## The data:

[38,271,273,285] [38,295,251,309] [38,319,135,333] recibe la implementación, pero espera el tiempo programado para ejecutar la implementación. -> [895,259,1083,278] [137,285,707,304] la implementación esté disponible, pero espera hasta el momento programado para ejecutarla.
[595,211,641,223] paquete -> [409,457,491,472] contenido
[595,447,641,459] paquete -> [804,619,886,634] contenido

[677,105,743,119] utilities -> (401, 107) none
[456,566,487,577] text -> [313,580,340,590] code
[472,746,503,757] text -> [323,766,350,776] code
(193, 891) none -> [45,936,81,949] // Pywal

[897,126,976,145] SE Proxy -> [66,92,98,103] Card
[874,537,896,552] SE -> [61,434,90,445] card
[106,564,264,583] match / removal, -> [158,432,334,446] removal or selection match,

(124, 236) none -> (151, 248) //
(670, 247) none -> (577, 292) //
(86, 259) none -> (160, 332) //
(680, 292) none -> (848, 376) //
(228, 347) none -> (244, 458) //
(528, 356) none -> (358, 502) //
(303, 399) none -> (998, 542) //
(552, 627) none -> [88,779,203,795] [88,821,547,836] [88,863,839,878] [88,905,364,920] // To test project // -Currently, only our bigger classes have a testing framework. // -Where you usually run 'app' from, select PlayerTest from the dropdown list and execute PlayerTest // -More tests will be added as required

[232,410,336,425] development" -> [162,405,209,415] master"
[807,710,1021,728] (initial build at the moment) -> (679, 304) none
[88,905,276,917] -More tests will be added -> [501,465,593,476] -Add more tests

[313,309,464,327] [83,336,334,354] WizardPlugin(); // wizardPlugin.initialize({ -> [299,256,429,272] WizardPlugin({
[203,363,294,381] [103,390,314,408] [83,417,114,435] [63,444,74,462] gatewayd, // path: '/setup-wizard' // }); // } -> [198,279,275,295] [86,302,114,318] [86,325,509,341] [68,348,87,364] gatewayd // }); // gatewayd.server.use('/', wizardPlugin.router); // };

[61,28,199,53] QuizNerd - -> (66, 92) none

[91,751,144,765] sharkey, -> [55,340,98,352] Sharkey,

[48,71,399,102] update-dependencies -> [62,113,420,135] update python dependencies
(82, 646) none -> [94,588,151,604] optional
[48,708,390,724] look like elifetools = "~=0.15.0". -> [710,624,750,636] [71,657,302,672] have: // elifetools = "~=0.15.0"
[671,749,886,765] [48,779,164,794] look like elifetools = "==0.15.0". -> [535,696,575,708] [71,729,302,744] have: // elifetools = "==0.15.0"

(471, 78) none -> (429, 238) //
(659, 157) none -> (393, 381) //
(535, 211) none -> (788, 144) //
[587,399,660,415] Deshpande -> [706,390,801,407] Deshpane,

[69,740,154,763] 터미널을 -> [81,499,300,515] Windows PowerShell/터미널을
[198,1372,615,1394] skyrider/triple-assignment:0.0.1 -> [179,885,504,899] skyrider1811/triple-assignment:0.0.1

## About this task:
Look above for the line with "[106,564,264,583] match /" and the line with "(303, 399) none -> (998, 542) //". Write out those two lines and all the lines between them, exactly, and no others.

## Response to this task:
[106,564,264,583] match / removal, -> [158,432,334,446] removal or selection match,

(124, 236) none -> (151, 248) //
(670, 247) none -> (577, 292) //
(86, 259) none -> (160, 332) //
(680, 292) none -> (848, 376) //
(228, 347) none -> (244, 458) //
(528, 356) none -> (358, 502) //
(303, 399) none -> (998, 542) //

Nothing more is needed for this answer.